125  

Болезнь матери оказалась не выдумкой, а значит, не была и ловушкой. Мать умерла от удара к тому времени, когда младший брат и его молодая жена приехали в больницу. Однако бандиты были в курсе происходящего и внимательно следили за больницей. Как только младшего брата заметили, его тут же призвали к ответу за то, что они со старшим братом натворили.

Он умолял сохранить ему жизнь. Он объяснил, что совсем недавно женился.

Он также свалил всю вину за совершенные преступления на старшего брата. И уверял, что полностью порвал с тем отношения.

В заключение он поклялся до конца дней своих служить бандитам мальчиком на побегушках.

Гангстеры приняли его условия. Они позволили ему уйти, но заставили поклясться жизнью, что он не связан со старшим братом и что непременно сообщит им, если тот появится в городе… Младший брат с молодой женой переехали в квартиру его матери, и женщина из Нантакета стала привыкать к бруклинской жизни. Эта жизнь показалась ей опьяняющей, пугающей и далеко не волшебной. Ее муж владел какой-то маленькой лавчонкой, его «агенты», как он их называл, были всего лишь разношерстной командой вылетевших из школы сирот-старшеклассников. Через некоторое время младший брат устроил жену секретаршей к приятелю-адвокату, хотя на самом деле она исполняла обязанности нотариуса; она чувствовала себя униженной, сидя на виду у всех перед окном адвокатской конторы на Корт-стрит. Когда она запротестовала, он позволил ей бросить работу и проводить время дома, в одиночестве. Старые гангстеры платили супругам небольшую ренту, и основную часть работы, которую выполняло детективное агентство, младший брат получал от этих стариков. Женщине из Нантакета не нравилось то, что происходило в бруклинском детективном агентстве ее мужа. Ей-то хотелось, чтобы он завел автомобильное агентство. Супруги относились друг к другу все холоднее и настороженнее, ибо их жизнь была полна необъяснимых отъездов и прочих странностей. Никаких тебе прогулок по пляжу. Со временем она поняла, что в его жизни есть и другие женщины – бывшие школьные подруги и дальние родственницы, которые никогда не выезжали из Бруклина, а потому всегда были поблизости от постели ее мужа.

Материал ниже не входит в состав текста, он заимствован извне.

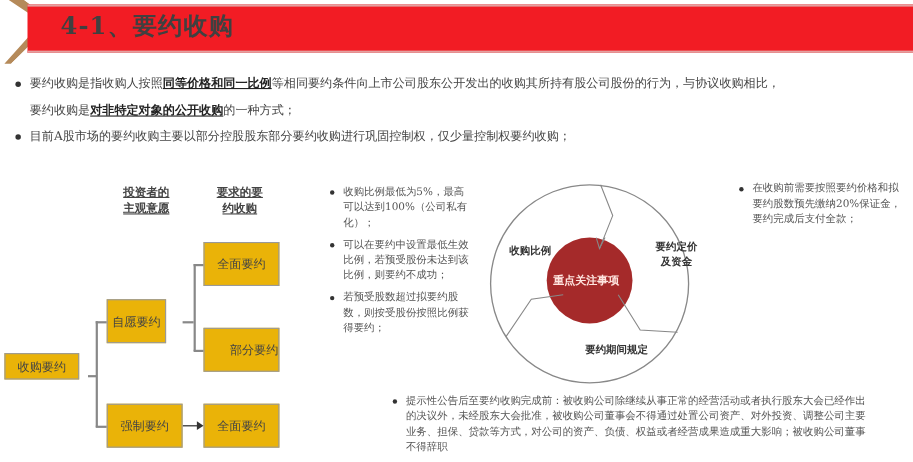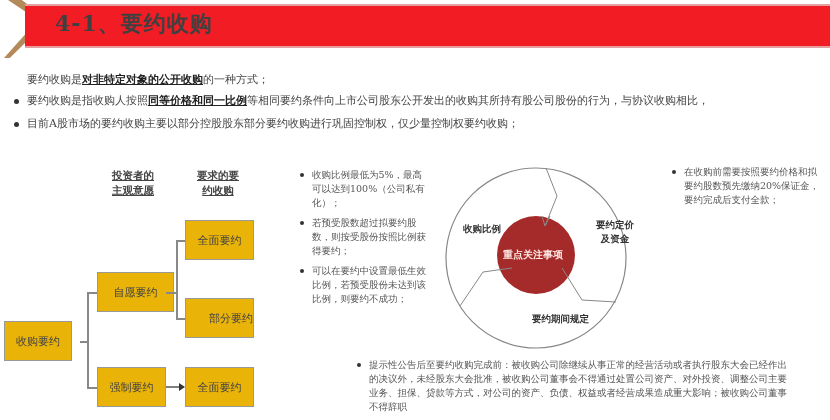--- a/index.html
+++ b/index.html
@@ -42,8 +42,8 @@
 </div>
 
 <div class="bullet-block" style="top:65px; width:800px;">
+  <div><span class="dot"></span><span>要约收购是指收购人按照</span><span class="em">同等价格和同一比例</span><span>等相同要约条件向上市公司股东公开发出的收购其所持有股公司股份的行为，与协议收购相比，</span></div>
   <div style="padding-left:13px; margin-top:4px;"><span>要约收购是</span><span class="em">对非特定对象的公开收购</span><span>的一种方式；</span></div>
-  <div><span class="dot"></span><span>要约收购是指收购人按照</span><span class="em">同等价格和同一比例</span><span>等相同要约条件向上市公司股东公开发出的收购其所持有股公司股份的行为，与协议收购相比，</span></div>
 </div>
 <div class="bullet-block" style="top:113px; width:800px;">
   <span class="dot"></span><span>目前A股市场的要约收购主要以部分控股股东部分要约收购进行巩固控制权，仅少量控制权要约收购；</span>

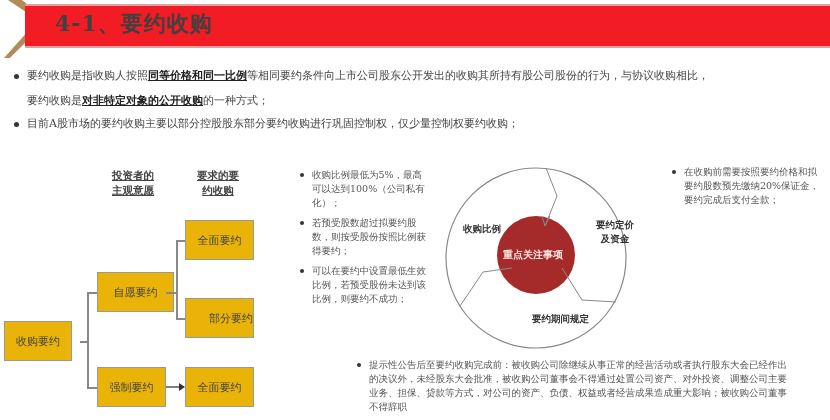--- a/index.html
+++ b/index.html
@@ -92,8 +92,8 @@
 
 <div class="mini-list" style="left:298px; top:168px; width:130px;">
   <div class="item">收购比例最低为5%，最高可以达到100%（公司私有化）；</div>
+  <div class="item">可以在要约中设置最低生效比例，若预受股份未达到该比例，则要约不成功；</div>
   <div class="item">若预受股数超过拟要约股数，则按受股份按照比例获得要约；</div>
-  <div class="item">可以在要约中设置最低生效比例，若预受股份未达到该比例，则要约不成功；</div>
 </div>
 
 <svg style="position:absolute; left:430px; top:150px;" width="200" height="200" viewBox="0 0 200 200">

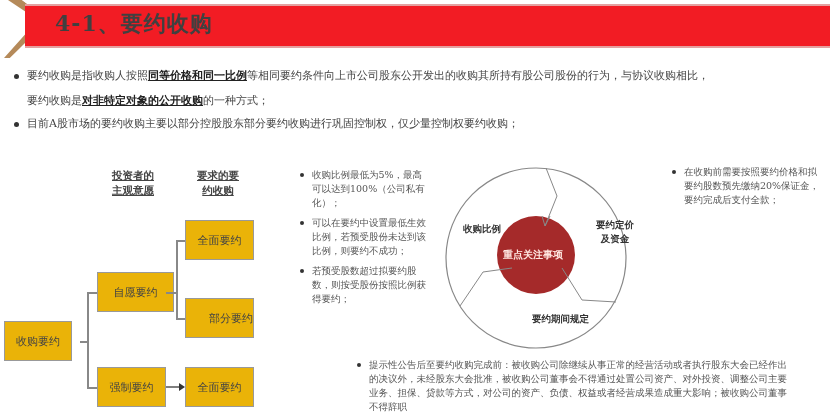--- a/index.html
+++ b/index.html
@@ -58,7 +58,7 @@
     <span>收购要约</span>
   </div>
 
-<div class="box" style="left:97px; top:272px; width:77px; height:40px;align-items:center;">
+<div class="box" style="left:97px; top:272px; width:54px; height:40px;align-items:center;">
     <span>自愿要约</span>
   </div>
 <div class="box" style="left:97px; top:367px; width:69px; height:40px;">

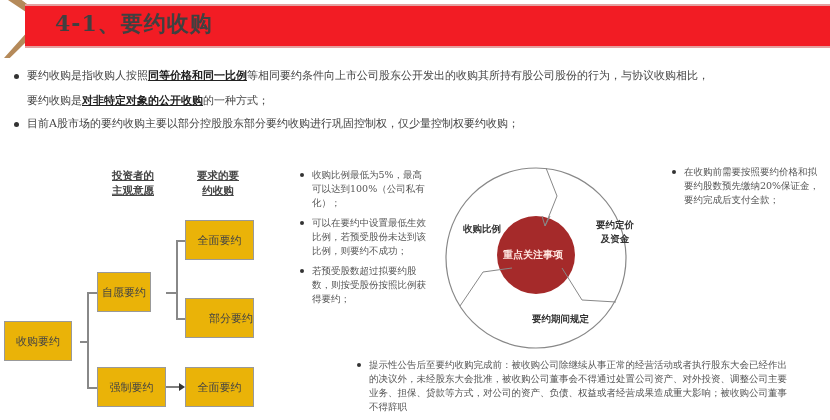--- a/index.html
+++ b/index.html
@@ -54,7 +54,7 @@
 <div class="col-head" style="left:188px; top:168px; width:60px;"><span style="white-space:pre-line;text-align:right;">要求的要
 约收购</span></div>
 
-<div class="box" style="left:4px; top:321px; width:68px; height:40px;">
+<div class="box" style="left:4px; top:321px; width:68px; height:24px;">
     <span>收购要约</span>
   </div>
 

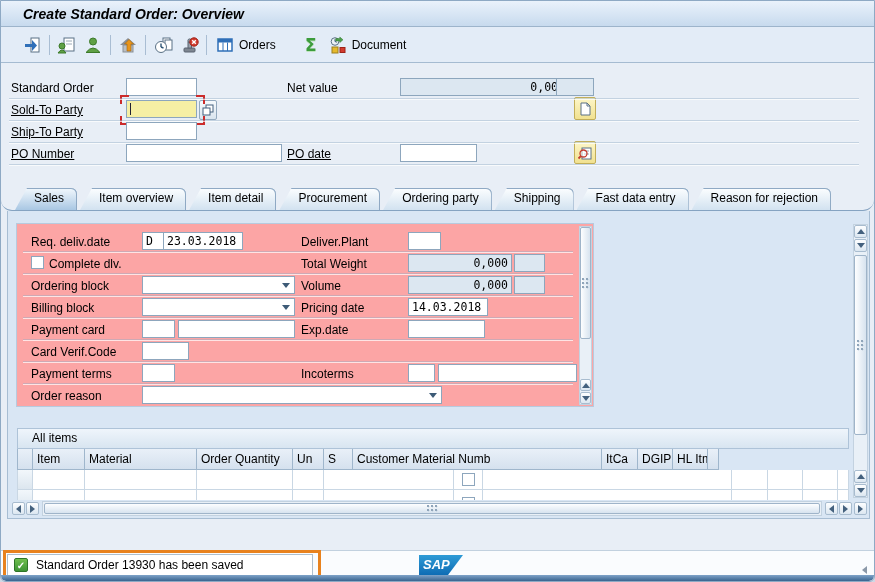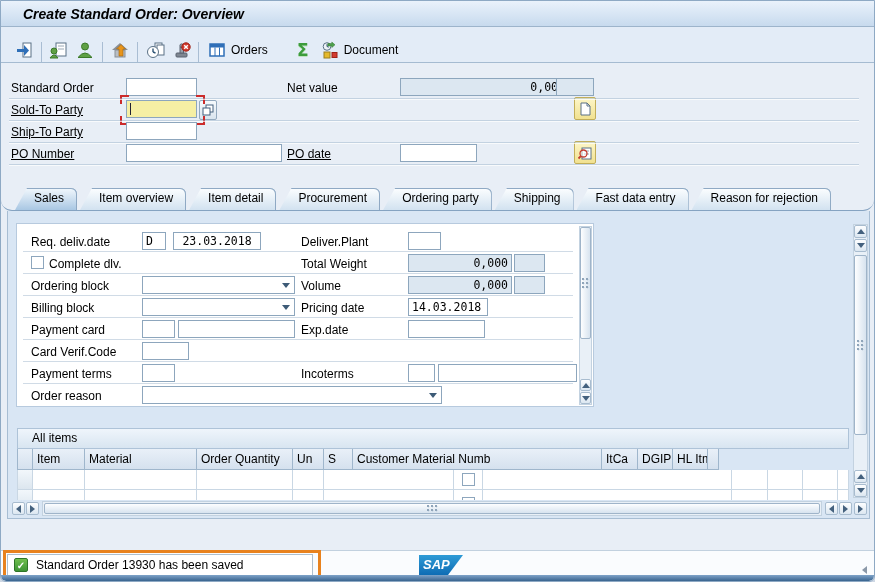--- a/index.html
+++ b/index.html
@@ -22,7 +22,7 @@
   .toolbar{
     position:absolute; left:0; top:26px; right:0; height:36px;
     background:#E3ECF7; border-bottom:1px solid #A5BBD1;
-    display:flex; align-items:flex-end; padding-left:10px; 
+    display:flex; align-items:center; padding-left:18px; 
   }
   .tbtn{
     width:26px; height:24px; border:none; background:transparent;

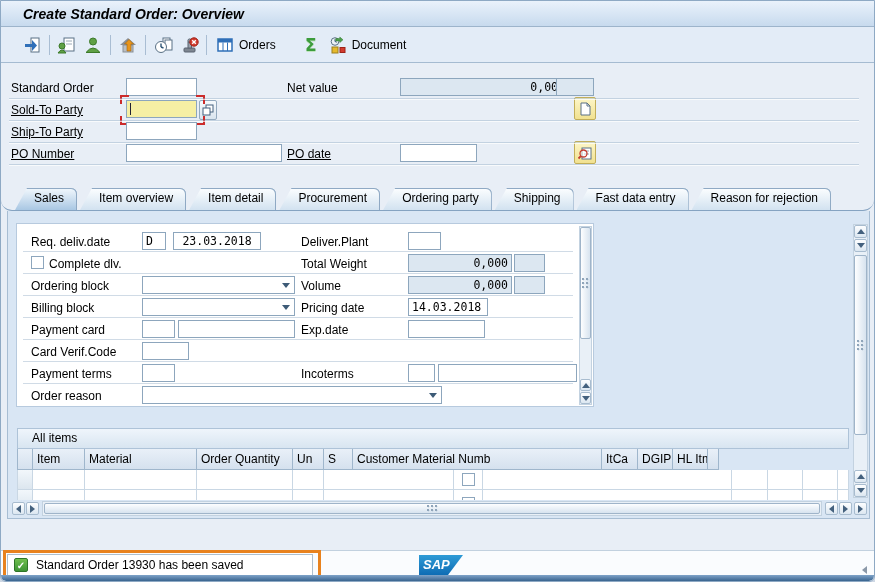--- a/index.html
+++ b/index.html
@@ -90,7 +90,7 @@
   }
   .group{
     position:absolute; left:8px; top:12px; width:578px; height:184px;
-    border:1px solid #B7CADE; background:#ffffff;
+    border:1px solid #B7CADE; background:#fca5a5;
   }
   
   .sbtn{

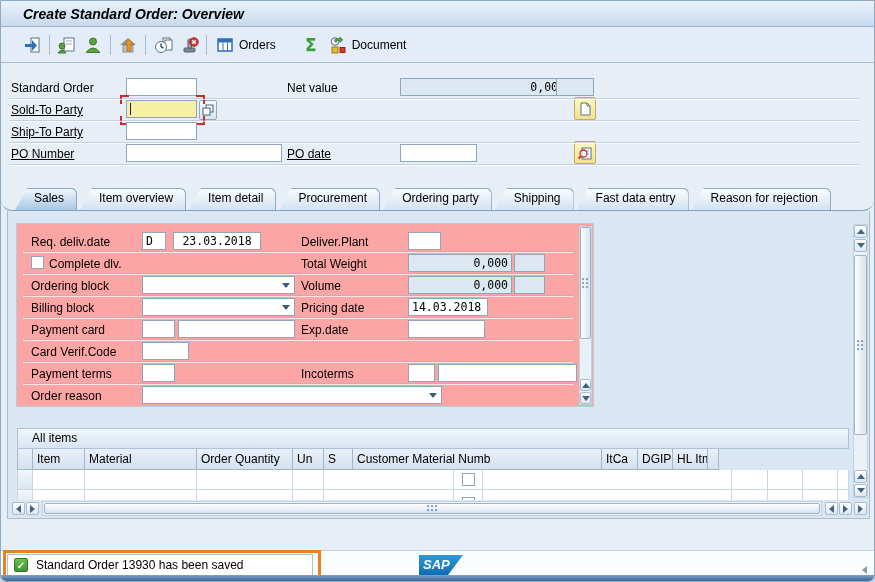--- a/index.html
+++ b/index.html
@@ -316,7 +316,7 @@
     <div class="group">
       <span class="lbl" style="left:14px;top:9px">Req. deliv.date</span>
       <input class="fld" style="left: 125px; top: 8px; width: 24px;" value="D">
-      <input class="fld" style="left: 156px; top: 8px; width: 88px; text-align: center;" value="23.03.2018">
+      <input class="fld" style="left: 146px; top: 8px; width: 80px;" value="23.03.2018">
       <span class="lbl" style="left:284px;top:9px">Deliver.Plant</span>
       <input class="fld" style="left: 391px; top: 8px; width: 33px;">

Женщина из Нантакета пережила и это, находила себе случайных любовников и большую часть времени проводила в кинотеатрах Корт-стрит и Генри-стрит, ходила за покупками в Бруклин-Хайтс, выпивала в барах отелей, а потом медленно бродила по Променаду, где отбивалась от бесконечных приставаний студентов колледжей и идущих на ланч отцов семейств. Короче, она делала все, что ей было угодно, и никогда не вспоминала тихую сельскую жизнь, которую оставила в Мэне, не думала о том, что потеряла, встретив двух братьев и уехав в Бруклин.

Однажды младший брат поведал ей тайну, которую она должна была свято хранить, дабы та не дошла до ушей старых гангстеров: старший брат вернулся в Нью-Йорк. Он объявил себя роси – учителем дзен-буддизма. Старший брат поселился в «Дзендо», здании, расположенном в Йорквилле, в восточной части Манхэттена. В «Йорквилл-Дзендо» постоянно тусовались японские бизнесмены, с которыми он познакомился в Мэне. Им там так понравилось, что они основали в «Дзендо» настоящий дзен-буддистский храм, а лакомиться омарами ходили по соседству, в здание «Фудзисаки корпорейшн».

Ребята из «Фудзисаки» были личностями высокодуховными, однако почему-то стали нежеланными гостями в родной стране, где монашество дозволено только тому, кто рожден в семействе, принадлежащем к определенному сословию, и где капиталистическая жадность и духовное просветление считаются вещами взаимоисключающими. Ни деньги, ни власть не могли купить «Фудзисаки» того истинного уважения, которым монахи пользовались у себя на родине. Здесь, сначала в Мэне, а потом и в Нью-Йорке, они пытаются добиться доверия, как кающиеся грешники, учители, люди мудрости и покоя. Ну а пока идет процесс внутреннего совершенствования – так старший брат объяснял младшему, а младший, в свою очередь, жене, – «Фудзисаки» и старший брат решили заняться маленьким бизнесом. Это же Нью-Йорк – город больших возможностей для монахов, авантюристов и всевозможных жуликов.

Мы стояли у ограждения на смотровой площадке маяка, глядя на океан. Ветер и не думал стихать, но я к нему привык. Я поднял воротник, как это сделал бы Минна. Небо над островом было серым и неприветливым, но в том месте, где оно сходилось с морем, светилась изумительная светлая полоса, которую, казалось, можно было потрогать руками, погладить, как я разглаживаю швы. Птицы парили над пеной прибоя – возможно, в поисках морских ежей или, скажем, объедков от хот-догов.